Voice/Vision Holocaust Survivor Oral History Archive

Simon Cymerath - June 8, 1982

Life in Auschwitz II

Were there any, in your barracks, were there any Muselmann, any of the, any that you said were, were finished, you could tell they were finished?

A, a lot of them.

Were there suicides?

No.

Not on the fences? Did anyone ever...

No, no. Uh, a few guys during the time I was in, in uh, in Bu...in Monowitz, a few guys I heard that they cut 'em, they run away. They run away. I don't know how. Certain, had jobs, uh, they took 'em like the ??? The ??? had the ai...anti-air...uh, air uh, anti-airgun.

Anti-aircrafts?

Anti-aircrafts. They had, they picked a lot of times from our camp people in the morning, you know, on trucks and took 'em to uh, uh, Krakow. Whatever. A few guys run away. And they caught 'em. And when they caught 'em they brought 'em back to our camp. And when we marched in, we had an order not to go in the barracks. We had to go on the Appellplatz first. And this got already scared. The minute that any congregated, you know, we knew they're going to pick or do something. So everybody said, oh, who knows what's going to happen. Appellplatz? You know, we just came back from work, what happened? The minute we came on an Appellplatz we saw already uh, the uh, what do you, the hanging, the...

Gallows, yeah.

Then we knew right away that they going to show. And right away they, on the microphones they were announcing that uh, the reason the, all the workers got to go through the gallow and see because a few guys, you know, run away and then we caught 'em and that's the reason, you know, we going to hang 'em. And that's exactly what happened. So, everybody had to go through marching and look the way, on the--this was the law, the order. We have to pass by and look at the gallow and--that, that night was hunged about four, four guys. And they caught 'em.

Did anyone talk about it?

Who?

Anyone in the barracks. No?

They, we talked about it. We said that, you see what happen i...i...if you run away. Where's to run? There is no way. We are shaved. No Germans would take you in. The only chance, if you could reach a uh, deep forest and get away with it and get into the uh, Polish underground, this--but later on I, I, you know, I found out that the Polish underground didn't act good uh, if somebody came already they were talking against the Jews and, and you were uh, humiliated, and especially with girls.
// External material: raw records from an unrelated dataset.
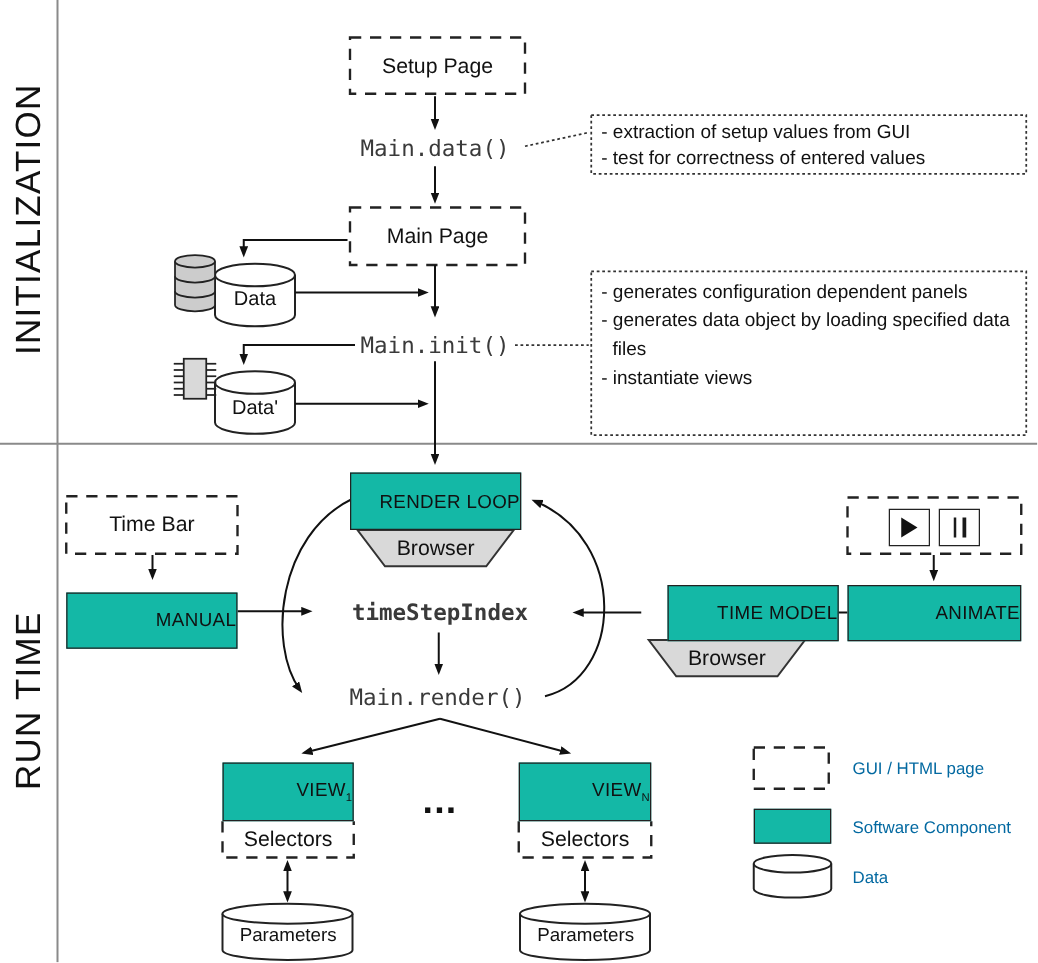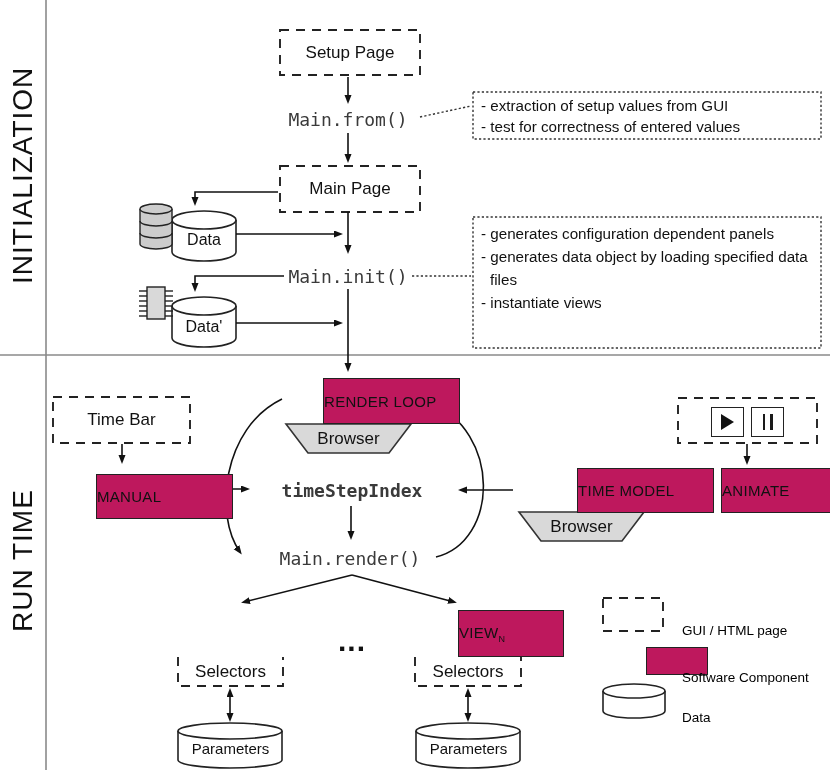--- a/index.html
+++ b/index.html
@@ -138,7 +138,7 @@
   <div class="abs vlabel" style="left:4px;top:486px;width:38px;height:150px;">RUN TIME</div>
 
   <div class="abs ghostlbl" style="left:280px;top:30px;width:140px;height:45px;">Setup Page</div>
-  <div class="abs code" style="left:268px;top:106px;width:160px;height:26px;">Main.from()</div>
+  <div class="abs code" style="left:268px;top:106px;width:160px;height:26px;">Main.data()</div>
   <div class="abs ghostlbl" style="left:280px;top:166px;width:140px;height:46px;">Main Page</div>
   <div class="abs cyl-lbl" style="left:172px;top:228px;width:64px;height:24px;">Data</div>
   <div class="abs cyl-lbl" style="left:172px;top:315px;width:64px;height:24px;">Data'</div>

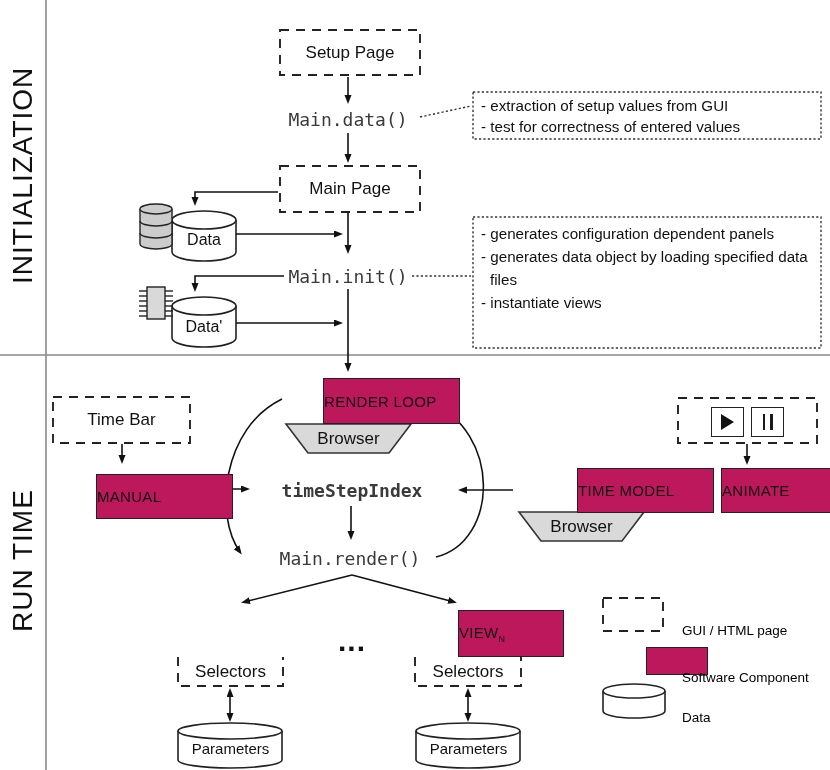--- a/index.html
+++ b/index.html
@@ -7,8 +7,8 @@
          font-family:"Liberation Sans",sans-serif;color:#111;}
   #diagram-svg{position:absolute;left:0;top:0;}
   .abs{position:absolute;box-sizing:border-box;}
-  .box{border:1.6px solid #222;background:#be185d;display:flex;align-items:center;justify-content:flex-start;
-       font-size:15px;letter-spacing:.3px;color:#111;margin-left:43px;}
+  .box{border:1.6px solid #222;background:#14b8a6;display:flex;align-items:center;justify-content:flex-end;
+       font-size:15px;letter-spacing:.3px;color:#111;}
   .ghostlbl{display:flex;align-items:center;justify-content:center;font-size:17px;color:#111;}
   .code{font-family:"DejaVu Sans Mono","Liberation Mono",monospace;font-size:18px;color:#3a3a3a;
         display:flex;align-items:center;justify-content:center;white-space:nowrap;}

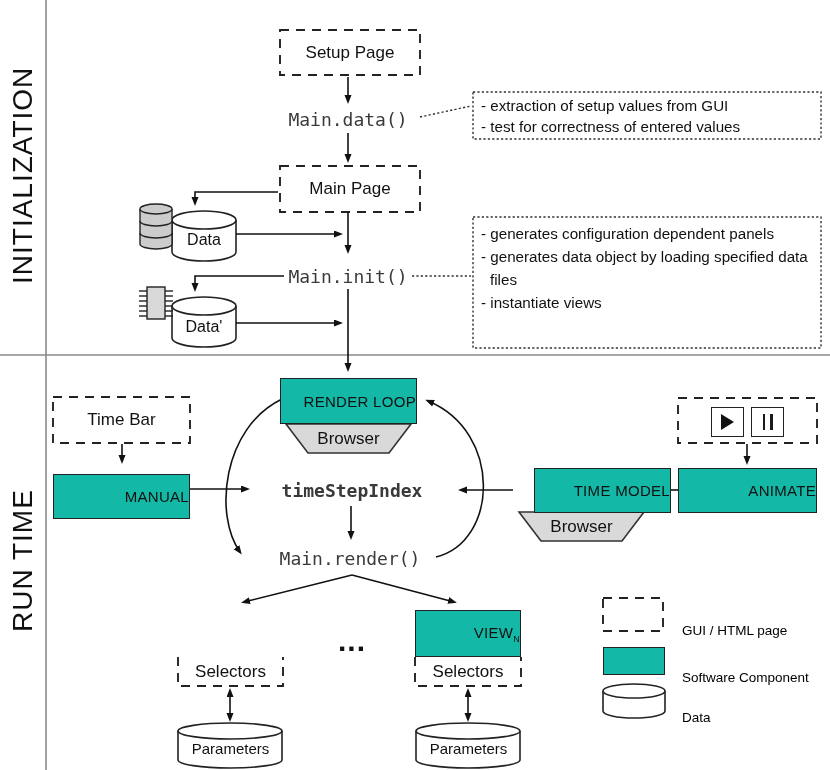--- a/index.html
+++ b/index.html
@@ -18,7 +18,7 @@
   .note2{line-height:23px;padding-top:5px;}
   .vlabel{writing-mode:vertical-rl;transform:rotate(180deg);display:flex;align-items:center;justify-content:center;
           font-size:28px;font-weight:500;letter-spacing:1px;color:#111;}
-  .legend-lbl{font-size:13.5px;display:flex;align-items:center;color:#000000;margin-top:16px;}
+  .legend-lbl{font-size:13.5px;display:flex;align-items:center;color:#0369a1;}
   .ellipsis{font-size:30px;font-weight:bold;letter-spacing:1px;display:flex;align-items:center;justify-content:center;color:#111;}
   .ctrl-square{border:1.8px solid #222;background:#fff;display:flex;align-items:center;justify-content:center;gap:5px;}
   .play-tri{width:0;height:0;border-left:13px solid #111;border-top:8px solid transparent;border-bottom:8px solid transparent;}

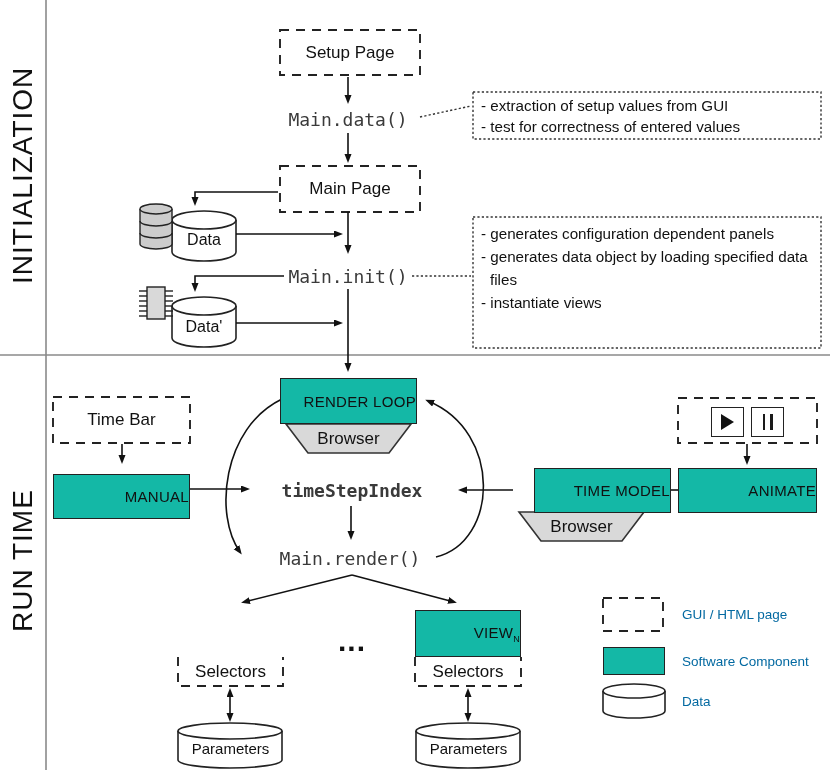--- a/index.html
+++ b/index.html
@@ -183,6 +183,9 @@
     <span class="pause-bar"></span>
   </div>
 
+  <div class="abs box" style="left:178px;top:610px;width:105px;height:47px;">
+    <span><span>VIEW</span><sub class="vsub">1</sub></span>
+  </div>
   <div class="abs box" style="left:415px;top:610px;width:106px;height:47px;">
     <span><span>VIEW</span><sub class="vsub">N</sub></span>
   </div>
One guy from my city, he lives in Toronto now--Adrian Vicek is his name--he was liberated and he run away from Starowicea [Starowice]. He was in the, in the Jewish police. So, he talked to that guard during the day. Probably gave him money too, you know, he had money. Because those police what they worked uh, all the transports came uh, in, in--they, they, they were in the uh, uh, in the places what they got, let's see, undressed, and by that clothing some of 'em had a piece of gold, some of them had a few dollar, so then, you know. And the police had the authority to go in, in that uh, they called it the ??? Uh, uh, warehouses, see. And they knew where to look for it. So, he had a few dollar probably and he gave the guard and the guard gave him a gun. A gun. He run away with a gun. I didn't know then, but I talked to him already, you know, a few times I was in Canada. We grew up together. And uh, I, I knew that morning be--he run away the morning that we're supposed to be evacuated from that camp, from Starowicea [Starowice] to go to Auschwitz. A few hours before he run, run away. I remember like now, he took off that uh, he was, he was in uniform but he was going, a poli...uh, a policeman's hat, you know. He took off the hat, he throw it by the gate, you know, and he jumped the gate and jumped the other side and the forest wasn't too far. But the guard knew him, you know, the guard was paid off. He let him go and, and since then we didn't hear anything about him. But after the war in Germany I found out that he was all the time--he reached--he was a tall guy. Looked--in the underground they didn't know. He had a Polish name. Vicek is a, a, ??? is uh, not a German shepherd but--what do you call those animals? They, they look like German shepherds.

Dog, dog?

A dog, yeah.

Not a wolf.

A wolf, exactly. So, he didn't look Jewish at all. He was blonde, you know, he didn't look a Jew. So, when he saw a lot of people came to that forest and, and he got 'em connected, but they were always, they didn't know, the main gang of the uh, uh, underground, the leader didn't know that Adrian, that--Avraham was his name, Abe, you know, Avraham--and uh, they didn't know he's Jewish at all. So, he played he's a Polack, you know. Spoke perfect Polish. And he, he told me, he says, it was terrible, the way they were talking against Jews and, he says, me as a Jew and, and, and listen and not to fight back because I couldn't otherwise I would be killed. He says, I want to save my life too. They took the Jewish girls and they almost like, they raped them.

The partisans?

The partisans. No? And afterwards, he says, after they raped them they were talking about 'em, you know, bad, on top of it. So, he was very bitter after the war. Terrible. So he, after he uh, we got out, you know, from Poland he came to Germany. And from Germany he emigrated, he had an uncle in uh, in Canada. Got contact with him and he took him down.